When we look back at the historical roots of the forex market, we will be better suited to map out

an action plan that can act as a hedge against present and future prices.

Today, it is more important than ever to invest in yourself. The world is continuously evolving;

there is simply no time to sit back and relax, or you will definitely be left behind as our purchasing power diminishes year after year.

From the Bretton Woods system to a fiat currency system (which marked a turning point in history),

after former US President Nixon suspended the convertibility of the dollar to gold,

this had a significant influence on shaping the global scale because now countries around the world are not restricted to the amount of debt they can have,

often resulting in many of them finding themselves in large trade deficits.

The United States holds the title for the largest trade deficit globally, with exports consistently falling short of imports by billions of dollars each year.

Additionally, the nation carries the highest national debt, which currently stands at $34 trillion,

as reported by the Peter G. Peterson Foundation.

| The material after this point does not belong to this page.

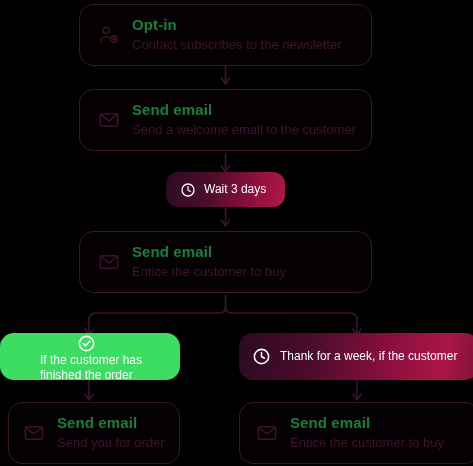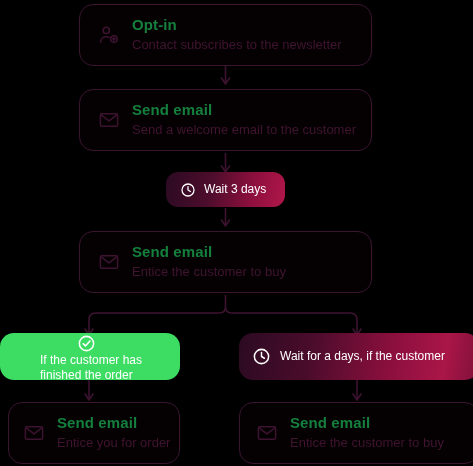"Wait for a days, if" div.badge-label { text: Wait for a days -> Thank for a week }
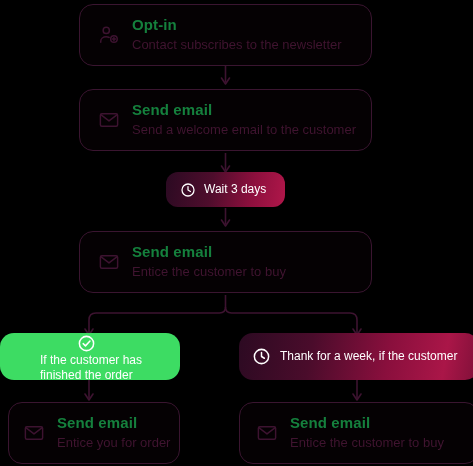"Entice you for order" div.card-sub { text: Entice -> Send }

The government’s tax revenue falls short of covering this debt.

Our Financial history
American citizens are indirectly paying off this debt through taxes.

So, as we carefully analyze past events, we will be able to understand how our monetary system works

and what does this mean for us and why some experts argue that governments

do not work for the people but instead the people work for the governments.

It does not matter whether you’re a seasoned investor or a curious newcomer; recognizing

the dance of currencies is not just about predicting price movements;

it’s about making sense of and understanding the forces that drive them.

As we move forward, let’s learn from history and aim for a better understanding of how nations,

economies, and currencies interact dynamically (constantly changing and influencing each other).